Exercise directions: Repeat the records below exactly from the line containing "- We have included" to the line containing "Python version 3.9.", taking in both of those lines. Drop the pictures.

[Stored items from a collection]

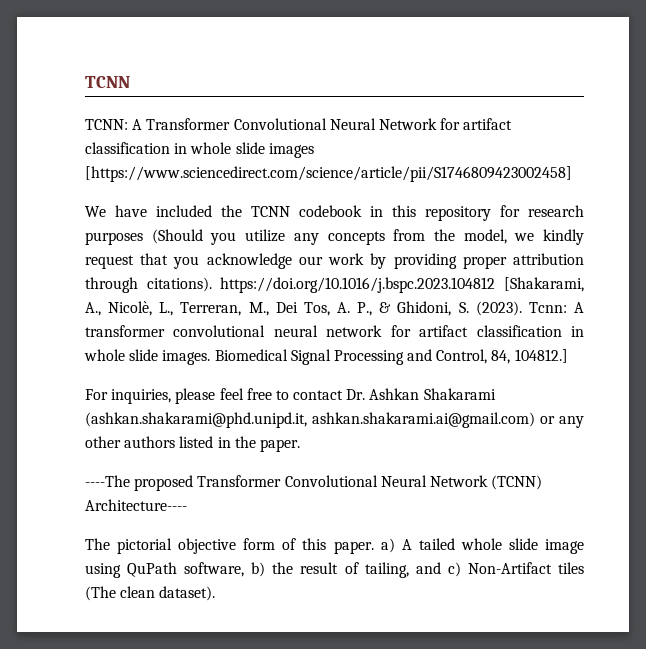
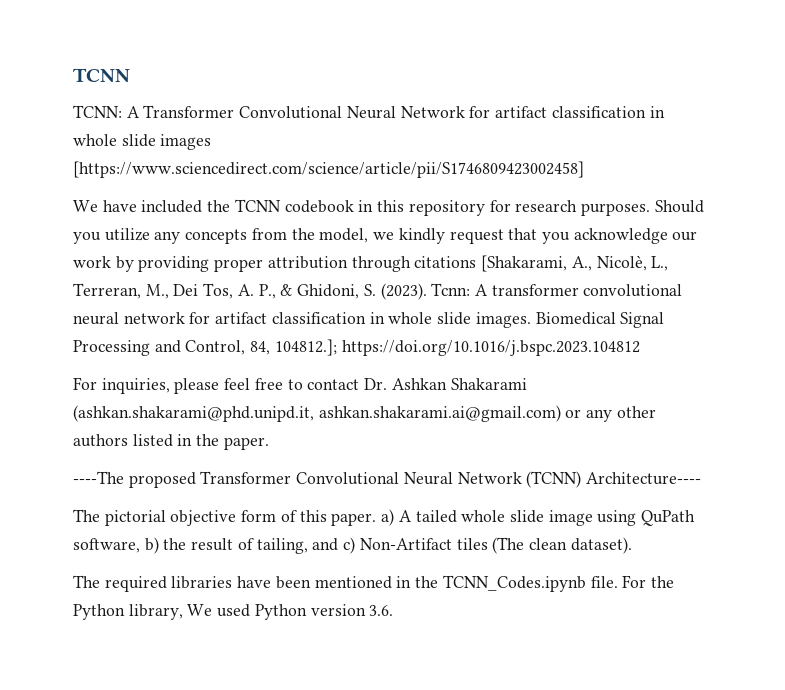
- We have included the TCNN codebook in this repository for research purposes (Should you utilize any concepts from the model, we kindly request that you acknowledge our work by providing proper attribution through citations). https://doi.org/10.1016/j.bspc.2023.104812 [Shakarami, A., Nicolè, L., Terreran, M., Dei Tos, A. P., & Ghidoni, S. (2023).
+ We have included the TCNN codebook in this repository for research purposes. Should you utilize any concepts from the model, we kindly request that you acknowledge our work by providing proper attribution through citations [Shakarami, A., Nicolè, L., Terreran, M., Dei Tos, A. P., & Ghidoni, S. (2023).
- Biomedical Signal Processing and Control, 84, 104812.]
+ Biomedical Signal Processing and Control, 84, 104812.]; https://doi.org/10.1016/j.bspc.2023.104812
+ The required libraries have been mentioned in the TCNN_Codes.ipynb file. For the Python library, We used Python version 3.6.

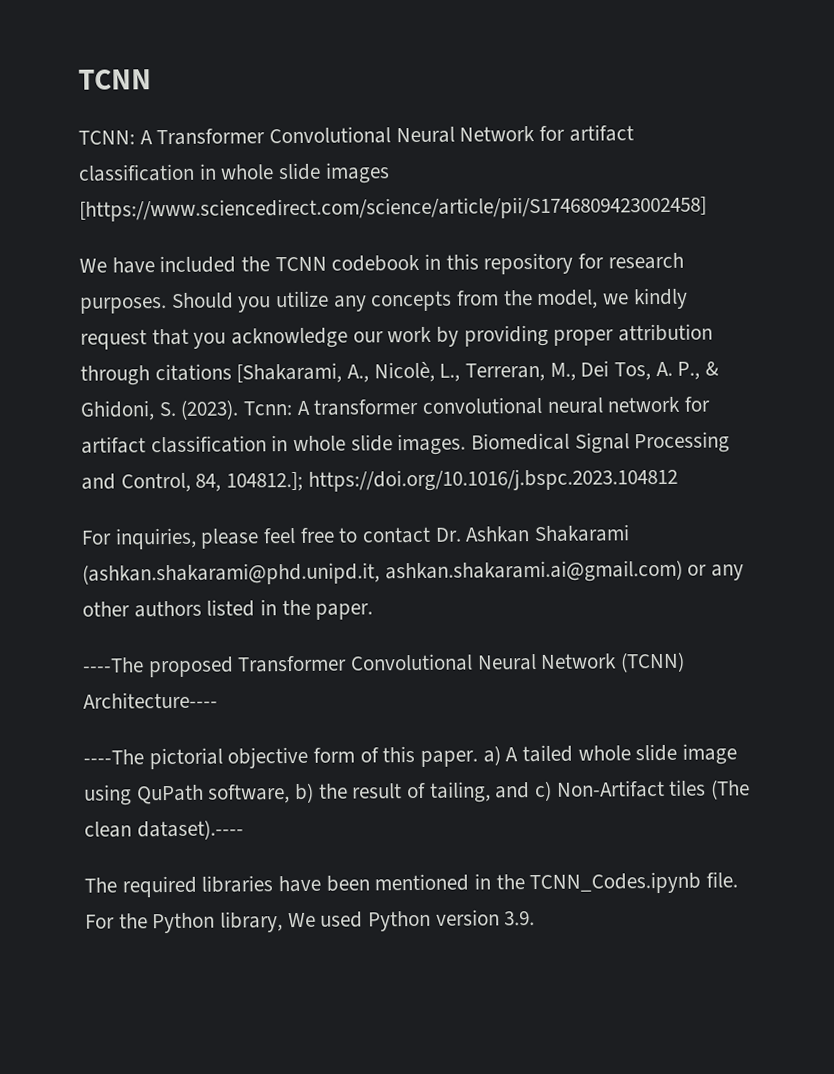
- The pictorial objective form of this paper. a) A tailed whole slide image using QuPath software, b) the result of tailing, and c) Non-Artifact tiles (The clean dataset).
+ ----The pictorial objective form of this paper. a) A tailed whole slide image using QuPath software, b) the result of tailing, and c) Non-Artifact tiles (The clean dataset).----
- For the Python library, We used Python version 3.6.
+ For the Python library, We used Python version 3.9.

==

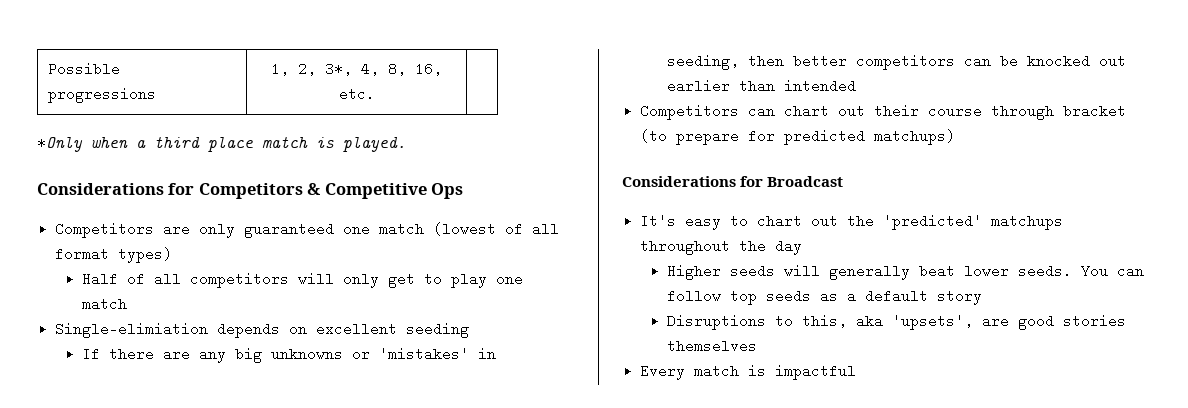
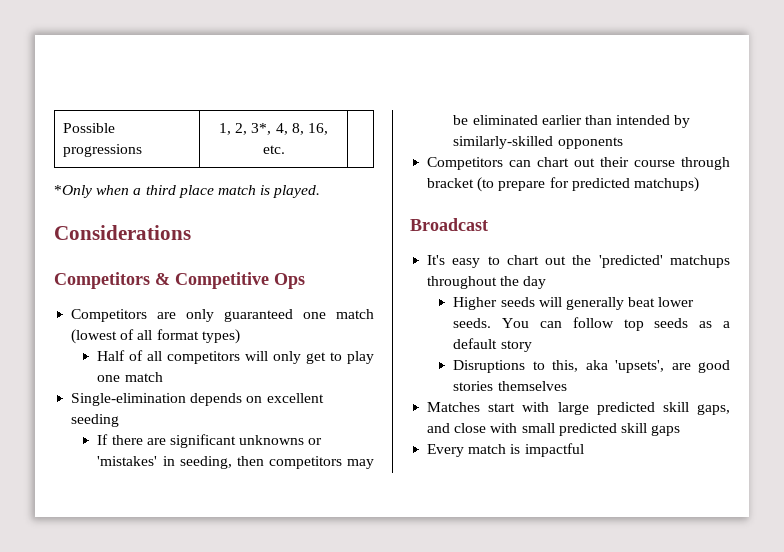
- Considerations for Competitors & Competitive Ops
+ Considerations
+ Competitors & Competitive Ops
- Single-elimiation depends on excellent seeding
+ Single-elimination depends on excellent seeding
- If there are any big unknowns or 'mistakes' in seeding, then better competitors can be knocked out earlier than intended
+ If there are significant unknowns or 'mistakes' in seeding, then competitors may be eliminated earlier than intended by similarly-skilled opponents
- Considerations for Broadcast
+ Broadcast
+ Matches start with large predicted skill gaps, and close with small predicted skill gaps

Your solution:
- We have included the TCNN codebook in this repository for research purposes (Should you utilize any concepts from the model, we kindly request that you acknowledge our work by providing proper attribution through citations). https://doi.org/10.1016/j.bspc.2023.104812 [Shakarami, A., Nicolè, L., Terreran, M., Dei Tos, A. P., & Ghidoni, S. (2023).
+ We have included the TCNN codebook in this repository for research purposes. Should you utilize any concepts from the model, we kindly request that you acknowledge our work by providing proper attribution through citations [Shakarami, A., Nicolè, L., Terreran, M., Dei Tos, A. P., & Ghidoni, S. (2023).
- Biomedical Signal Processing and Control, 84, 104812.]
+ Biomedical Signal Processing and Control, 84, 104812.]; https://doi.org/10.1016/j.bspc.2023.104812
+ The required libraries have been mentioned in the TCNN_Codes.ipynb file. For the Python library, We used Python version 3.6.

- The pictorial objective form of this paper. a) A tailed whole slide image using QuPath software, b) the result of tailing, and c) Non-Artifact tiles (The clean dataset).
+ ----The pictorial objective form of this paper. a) A tailed whole slide image using QuPath software, b) the result of tailing, and c) Non-Artifact tiles (The clean dataset).----
- For the Python library, We used Python version 3.6.
+ For the Python library, We used Python version 3.9.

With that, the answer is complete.